Collect the lines of the entries where "responsible" shows up.

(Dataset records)
.....

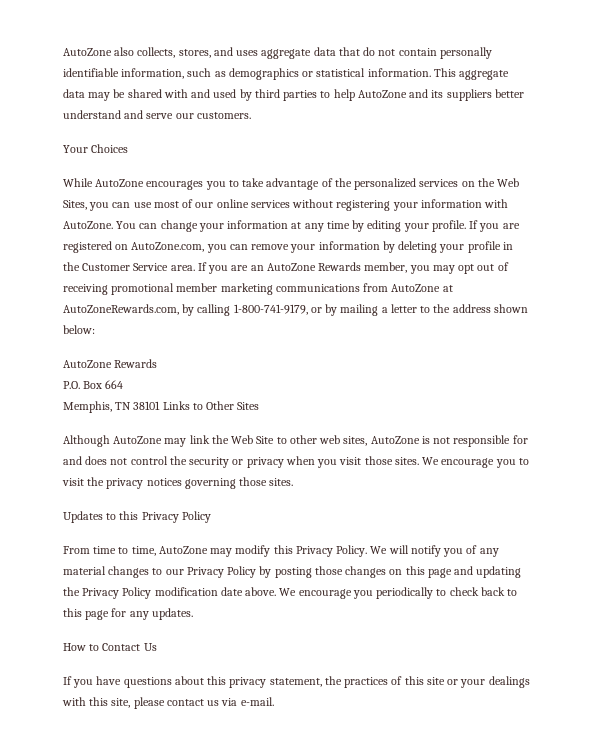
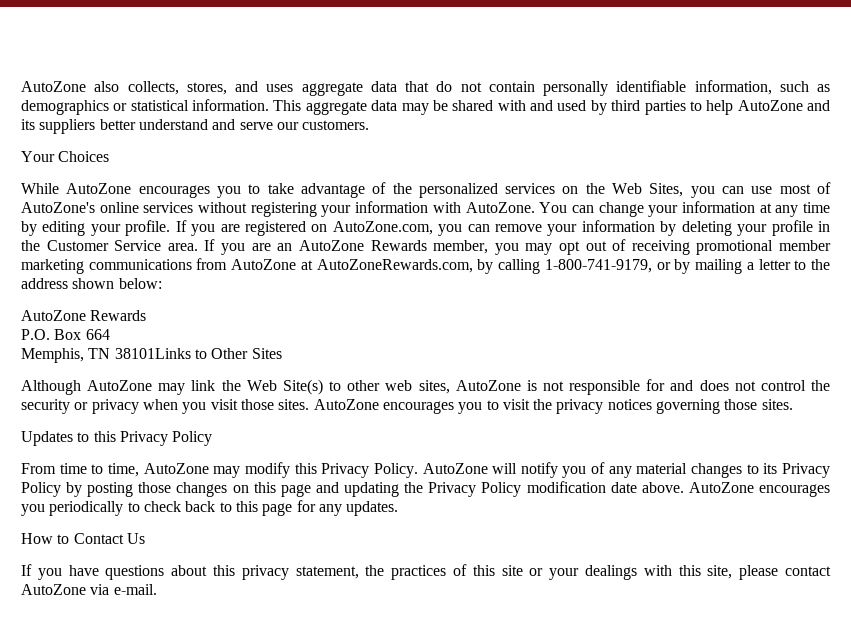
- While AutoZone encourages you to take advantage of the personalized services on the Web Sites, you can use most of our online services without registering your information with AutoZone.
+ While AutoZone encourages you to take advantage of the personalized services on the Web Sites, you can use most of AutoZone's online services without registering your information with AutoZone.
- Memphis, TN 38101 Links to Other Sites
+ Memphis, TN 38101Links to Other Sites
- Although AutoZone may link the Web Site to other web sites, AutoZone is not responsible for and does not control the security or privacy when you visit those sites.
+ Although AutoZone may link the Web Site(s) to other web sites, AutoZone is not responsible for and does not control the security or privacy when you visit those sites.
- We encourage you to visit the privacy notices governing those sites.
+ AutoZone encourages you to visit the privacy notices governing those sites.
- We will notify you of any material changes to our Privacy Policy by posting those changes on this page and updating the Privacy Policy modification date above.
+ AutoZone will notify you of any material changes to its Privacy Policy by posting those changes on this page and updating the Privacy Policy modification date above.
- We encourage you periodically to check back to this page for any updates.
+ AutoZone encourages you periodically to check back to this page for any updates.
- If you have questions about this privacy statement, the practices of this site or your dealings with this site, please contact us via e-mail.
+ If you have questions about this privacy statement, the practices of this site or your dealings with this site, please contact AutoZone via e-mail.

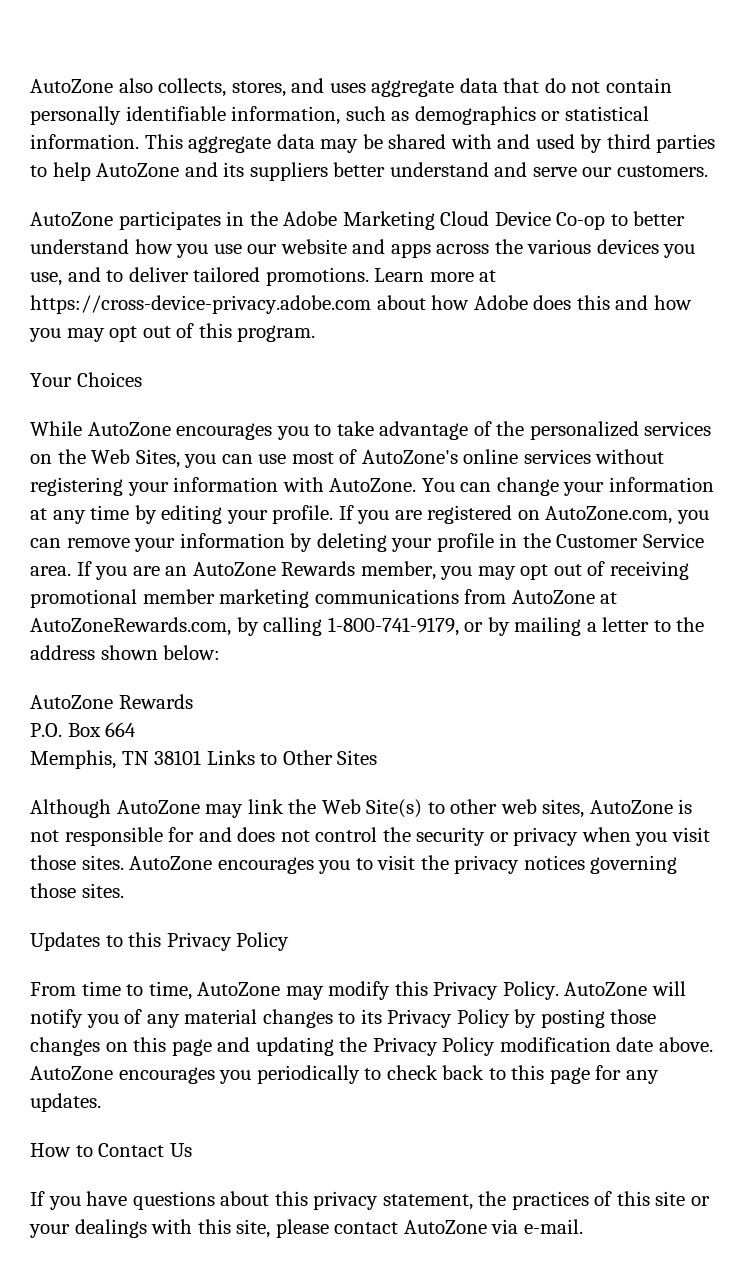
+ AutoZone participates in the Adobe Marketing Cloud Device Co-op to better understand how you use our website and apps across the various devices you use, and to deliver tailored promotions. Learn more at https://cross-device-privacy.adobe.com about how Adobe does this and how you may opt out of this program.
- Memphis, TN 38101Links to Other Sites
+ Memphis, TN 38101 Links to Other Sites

.....

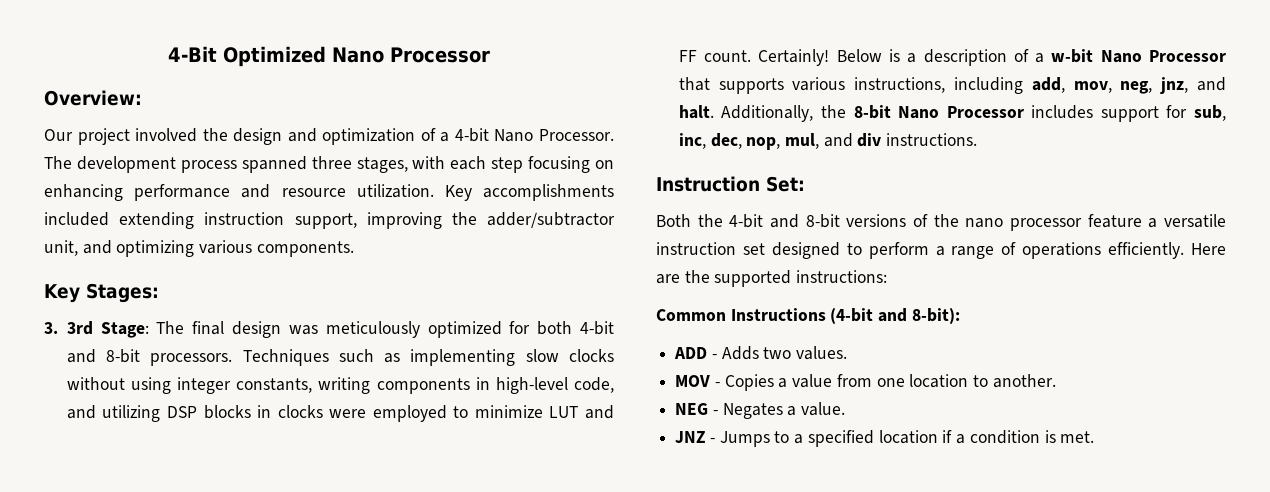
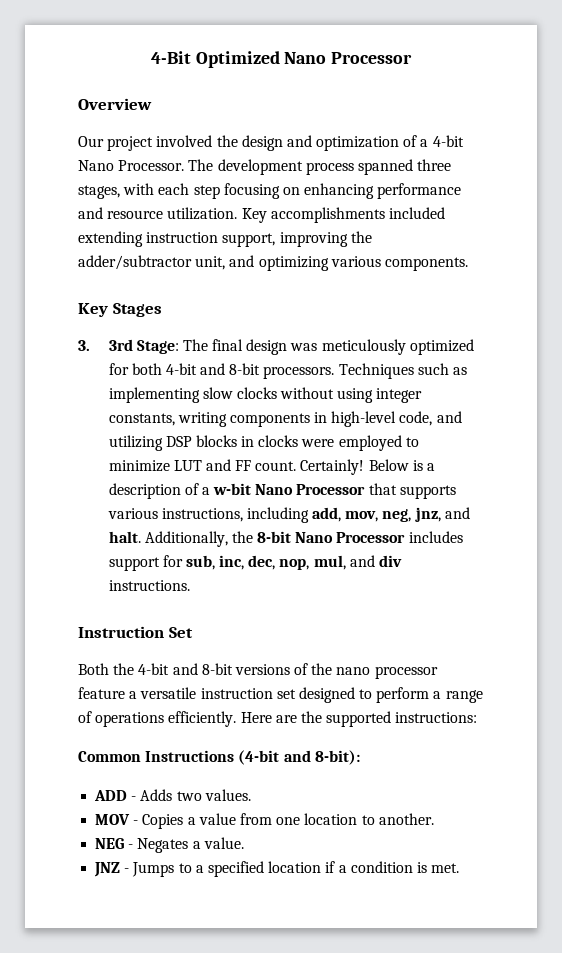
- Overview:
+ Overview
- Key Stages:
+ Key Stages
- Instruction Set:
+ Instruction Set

.....

### [Output]
- Although AutoZone may link the Web Site to other web sites, AutoZone is not responsible for and does not control the security or privacy when you visit those sites.
+ Although AutoZone may link the Web Site(s) to other web sites, AutoZone is not responsible for and does not control the security or privacy when you visit those sites.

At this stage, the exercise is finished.